2006-11-03 09:50:48 · 12 answers · asked by Kelly 1 in Society & Culture Other - Society & Culture

12 answers

Your story makes me very, very sad for you. I am so sorry. And it is not as if I can offer anything like useful advice. Only sympathy, that your grief touches us. I doubt that is much compensation.

When I lost a good friend a couple of years ago - his was not such a tragic case as your sister's by any margin, but all the same - I had a hard time trying to find ways of coming to terms with it. He had always done a lot of good things and in the end my only option was to try to do more of the same things he did. I don't think I was as good at it as him, but adding a little to what he'd done helped the pain to subside.

The people who let your sister die and robbed her were probably people just like you and me, with feelings, sympathies and other degrees of kindness that had been extinguished by the evil drug they were dependent on. Had it been a room of people like you she would not have been left like that. Perhaps you should consider working in some capacity to help people come off drugs. If we all did something like that it would be harder for poor women like your sister to have their lives cut short so pointlessly. You can't save her, but you may be able to save someone else because of her. I wish you all the luck in the world and hope peace returns to your troubled heart as soon as humanly possible.

2006-11-03 10:01:13 · answer #1 · answered by Bad Liberal 7 · 3 0

Prayer. My fiance was a heroin addict from the age of 17 until last year. He went to prison and came home about 3 weeks ago and is going into a christian discipleship program tomorrow. I have been through hell and back in the 3 years we've been together and your husband is right. She has to want it. You can help her through prayer and that is what it is going to take. She won't be able to do it alone but on those days that she cries to you tell her about Jesus and how when she doesn't have the strength to do it He's there. For you, as painful and frustrating as it is, know that as long as you put her in God's hands and know that everything has purpose-you will be o.k. On the practical side, besides prayer, educate yourself about the drug and local establishments that are available for those with similar addictions---both detox and rehabilitation. Do NOT ever give her money though. I'll be praying for you and her.

2016-05-21 21:42:46 · answer #2 · answered by Anonymous · 0 0

You will grieve for a while sweetheart, that is natural, and ti shows that u r a loving sister. It will take a long time to get over this and u never will completely. However u cannot blame yourself for this, I really don't know what else to say, but i am very sorry for your loss. A good way to help u cope is to go to local schools in your area and talk about the loss your family went through from heroin addiction. I wish u the best.

2006-11-03 09:55:21 · answer #3 · answered by Anonymous · 1 0

Grief is something that everyone deals with differently. You have to find a way to let go of the anger. Have you tried talking to a grief counselor. Some hospitals also have free grief support meeting. Maybe you should go check it out. You can't let this anger get the best of you. Hang in there and seek professional help.

2006-11-03 09:56:46 · answer #4 · answered by bratty brat 4 · 1 0

It might sound kinda cold, but you have to make the best of it. See if you can do some kind of outreach, community education, work at a drug counseling hotline...you need to get the word out about how bad you feel because it's killing you to keep it to yourself. Other people need to know what you're going through because of what your sister did. You do need to move on--you have to make her life and tragic death mean something, even if it just means that you'll never let that happen to you.

But I think you need to do something to express yourself--go to a support group, write about it, do something to give meaning to a seemingly meaningless act. I'm sorry this happened, and working to inform others about it won't bring her back, but you can make something good come out of something bad. Just don't get mired in your anger and guilt--they're stages of grief, so try to get through them at a pace that seems right to you.

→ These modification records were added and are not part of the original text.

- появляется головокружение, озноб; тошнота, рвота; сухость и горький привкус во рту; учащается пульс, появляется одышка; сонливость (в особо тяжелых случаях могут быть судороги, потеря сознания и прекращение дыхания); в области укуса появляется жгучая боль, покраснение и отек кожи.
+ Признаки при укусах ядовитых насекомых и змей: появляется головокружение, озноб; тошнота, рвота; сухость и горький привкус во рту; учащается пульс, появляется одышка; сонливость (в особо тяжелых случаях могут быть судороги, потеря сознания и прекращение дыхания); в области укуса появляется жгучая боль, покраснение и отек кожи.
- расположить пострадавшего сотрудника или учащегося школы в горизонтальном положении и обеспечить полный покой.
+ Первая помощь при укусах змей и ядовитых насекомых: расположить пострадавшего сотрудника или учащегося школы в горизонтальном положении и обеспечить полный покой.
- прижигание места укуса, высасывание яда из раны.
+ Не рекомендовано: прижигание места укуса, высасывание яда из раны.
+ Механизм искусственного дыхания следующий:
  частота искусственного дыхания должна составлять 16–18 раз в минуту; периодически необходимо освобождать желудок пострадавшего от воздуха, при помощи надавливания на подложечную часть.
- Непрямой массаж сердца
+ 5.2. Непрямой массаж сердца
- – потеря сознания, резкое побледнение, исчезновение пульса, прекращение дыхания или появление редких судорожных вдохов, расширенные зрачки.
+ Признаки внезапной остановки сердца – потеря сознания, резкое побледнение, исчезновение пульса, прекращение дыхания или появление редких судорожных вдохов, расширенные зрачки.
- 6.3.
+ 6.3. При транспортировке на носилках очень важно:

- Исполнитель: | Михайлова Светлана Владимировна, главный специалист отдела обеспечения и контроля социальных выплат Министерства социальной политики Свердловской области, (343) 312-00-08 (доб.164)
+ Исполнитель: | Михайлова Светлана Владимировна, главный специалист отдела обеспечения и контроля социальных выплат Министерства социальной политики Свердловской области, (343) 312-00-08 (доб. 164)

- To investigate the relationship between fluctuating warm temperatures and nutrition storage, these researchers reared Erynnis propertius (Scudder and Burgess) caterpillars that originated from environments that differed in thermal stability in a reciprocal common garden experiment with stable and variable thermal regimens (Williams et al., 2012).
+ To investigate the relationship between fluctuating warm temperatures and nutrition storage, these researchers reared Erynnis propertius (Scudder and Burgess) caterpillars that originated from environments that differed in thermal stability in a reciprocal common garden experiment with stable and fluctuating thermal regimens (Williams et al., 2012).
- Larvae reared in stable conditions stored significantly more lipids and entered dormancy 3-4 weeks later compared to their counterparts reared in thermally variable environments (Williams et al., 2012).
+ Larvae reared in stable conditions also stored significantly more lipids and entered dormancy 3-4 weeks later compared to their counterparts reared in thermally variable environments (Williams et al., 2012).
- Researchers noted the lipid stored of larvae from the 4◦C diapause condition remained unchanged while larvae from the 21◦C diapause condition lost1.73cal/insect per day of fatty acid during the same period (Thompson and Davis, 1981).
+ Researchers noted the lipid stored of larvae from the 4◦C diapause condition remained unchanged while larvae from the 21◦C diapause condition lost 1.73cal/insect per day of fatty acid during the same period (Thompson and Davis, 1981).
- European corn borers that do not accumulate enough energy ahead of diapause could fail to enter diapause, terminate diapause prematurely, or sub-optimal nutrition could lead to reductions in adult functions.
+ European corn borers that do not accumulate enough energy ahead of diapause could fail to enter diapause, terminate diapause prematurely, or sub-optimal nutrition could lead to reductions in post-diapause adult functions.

You have an important story to tell--so tell it! Let others know how much this hurts. Make them take you seriously. And search for a receptive audience, because your story might save someone's life, even though you couldn't save your sister.

2006-11-03 09:58:35 · answer #5 · answered by SlowClap 6 · 0 0

Sweetie, this is the thing. There comes a time when you need someone else to intervene and NOW is that time. Call a local hospital helpline or look under grief counseling in the paper or Look up the number of your nearest church call them an sk if they have grief circles...You know you need help now get some....Your intellect knows what is right now your heart has to gasp what is true..GET HELP!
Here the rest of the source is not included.